Task prompt: An exact reproduction of the records is required, with all pictures omitted.

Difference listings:
──────
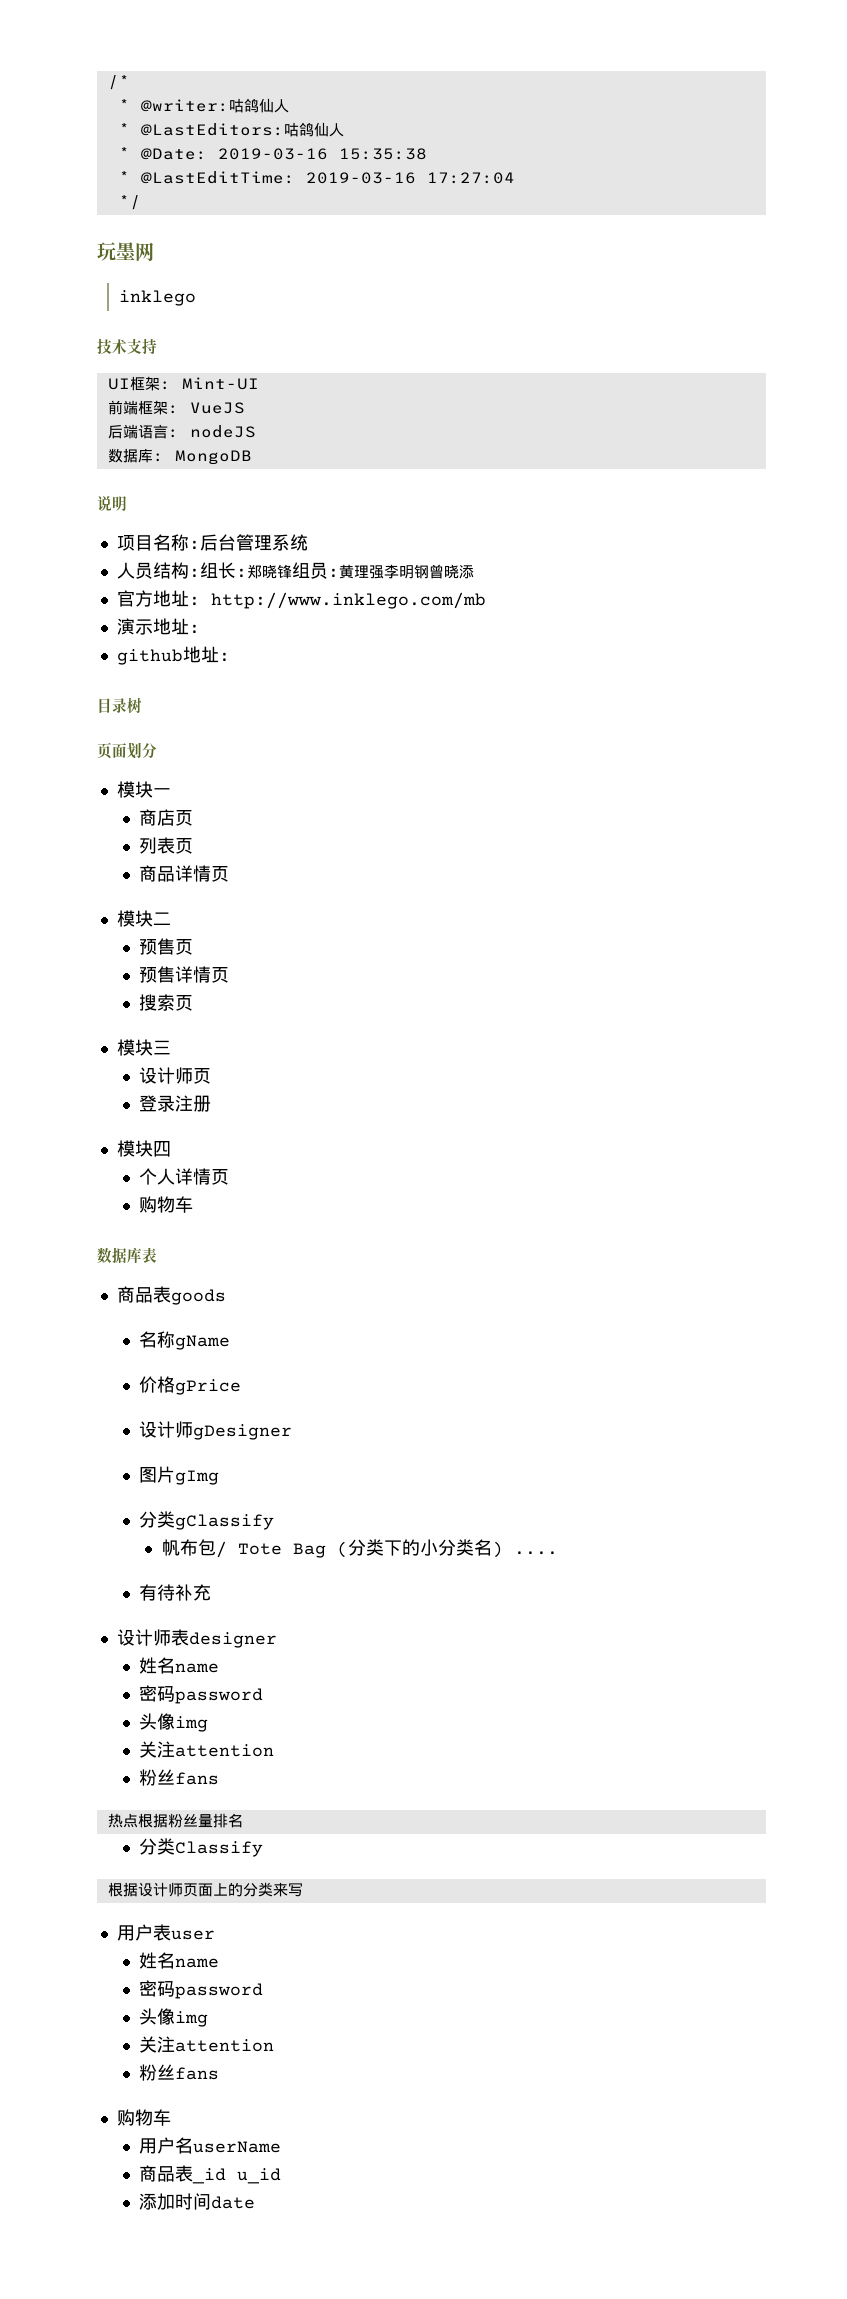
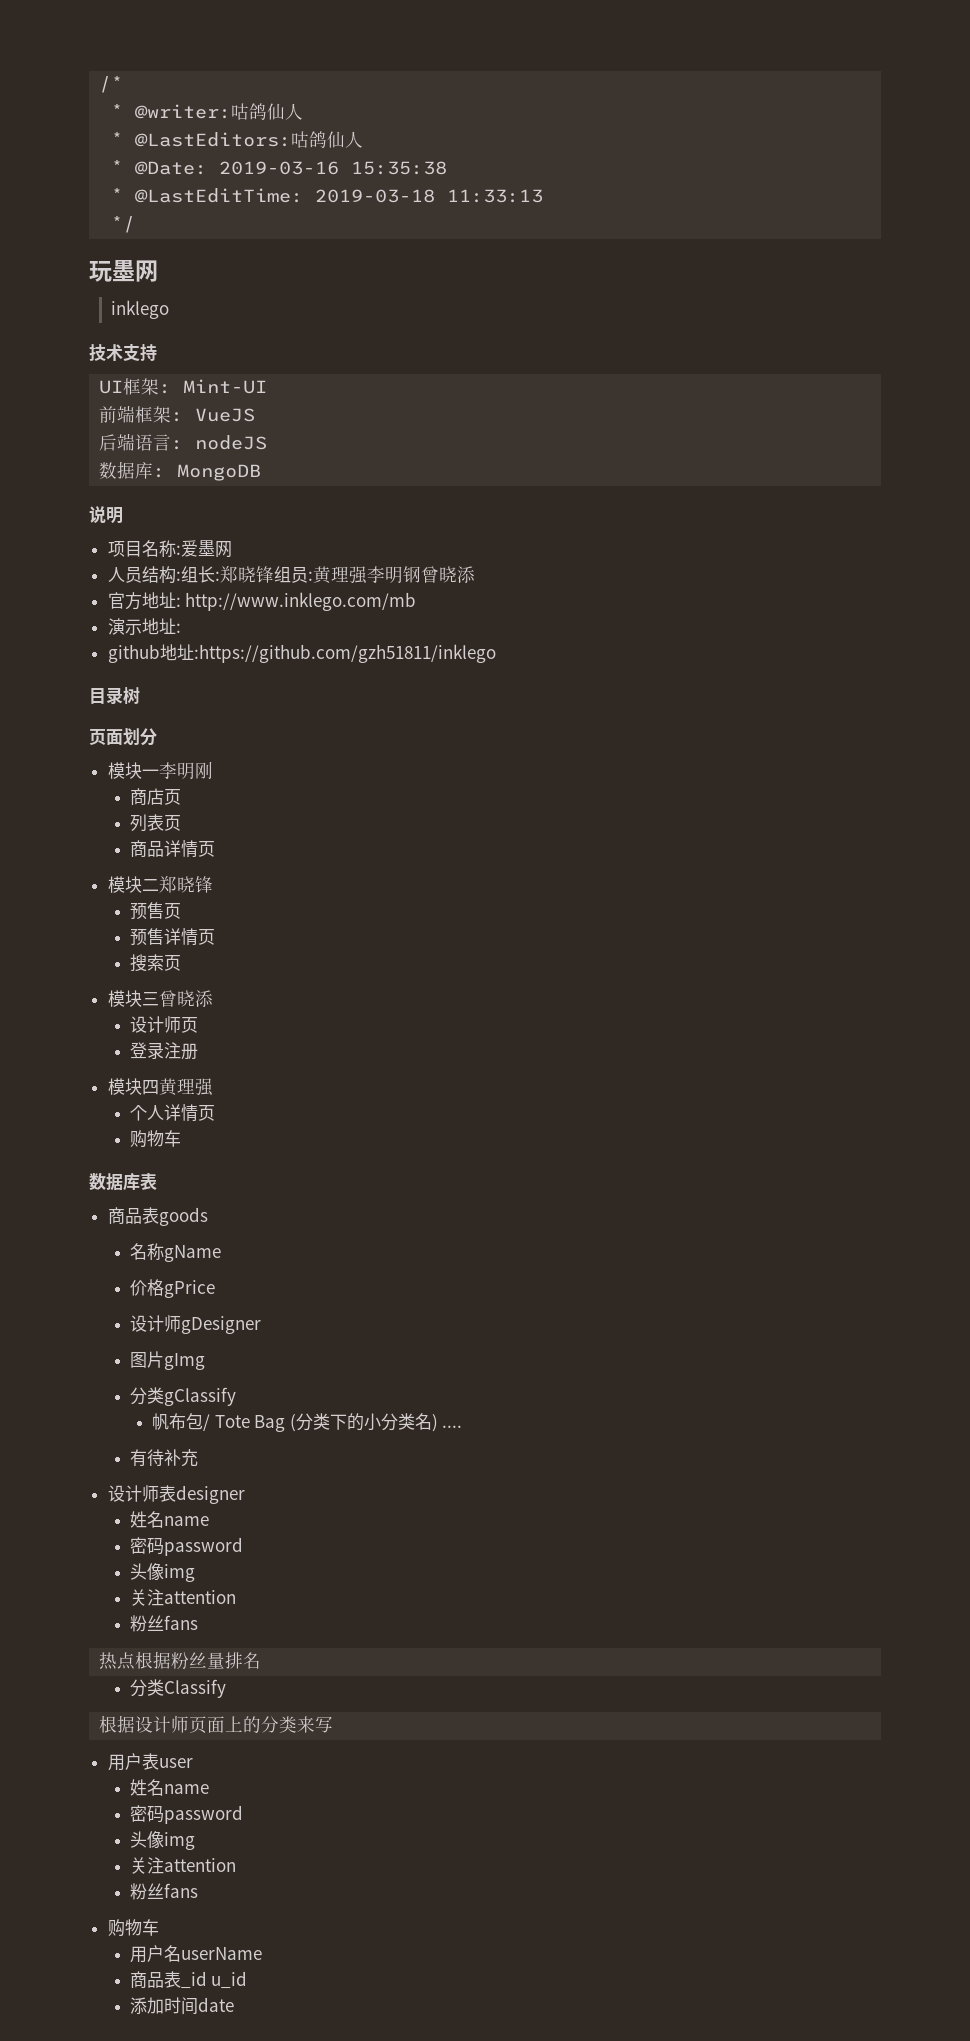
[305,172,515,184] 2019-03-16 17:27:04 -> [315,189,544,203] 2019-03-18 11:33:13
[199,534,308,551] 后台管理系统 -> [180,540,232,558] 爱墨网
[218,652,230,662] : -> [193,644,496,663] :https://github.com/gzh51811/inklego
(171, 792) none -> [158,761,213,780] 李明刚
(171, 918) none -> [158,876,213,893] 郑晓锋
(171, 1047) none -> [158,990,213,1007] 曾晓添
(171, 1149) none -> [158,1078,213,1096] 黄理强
──────
Exercise output:
[305,172,515,184] 2019-03-16 17:27:04 -> [315,189,544,203] 2019-03-18 11:33:13
[199,534,308,551] 后台管理系统 -> [180,540,232,558] 爱墨网
[218,652,230,662] : -> [193,644,496,663] :https://github.com/gzh51811/inklego
(171, 792) none -> [158,761,213,780] 李明刚
(171, 918) none -> [158,876,213,893] 郑晓锋
(171, 1047) none -> [158,990,213,1007] 曾晓添
(171, 1149) none -> [158,1078,213,1096] 黄理强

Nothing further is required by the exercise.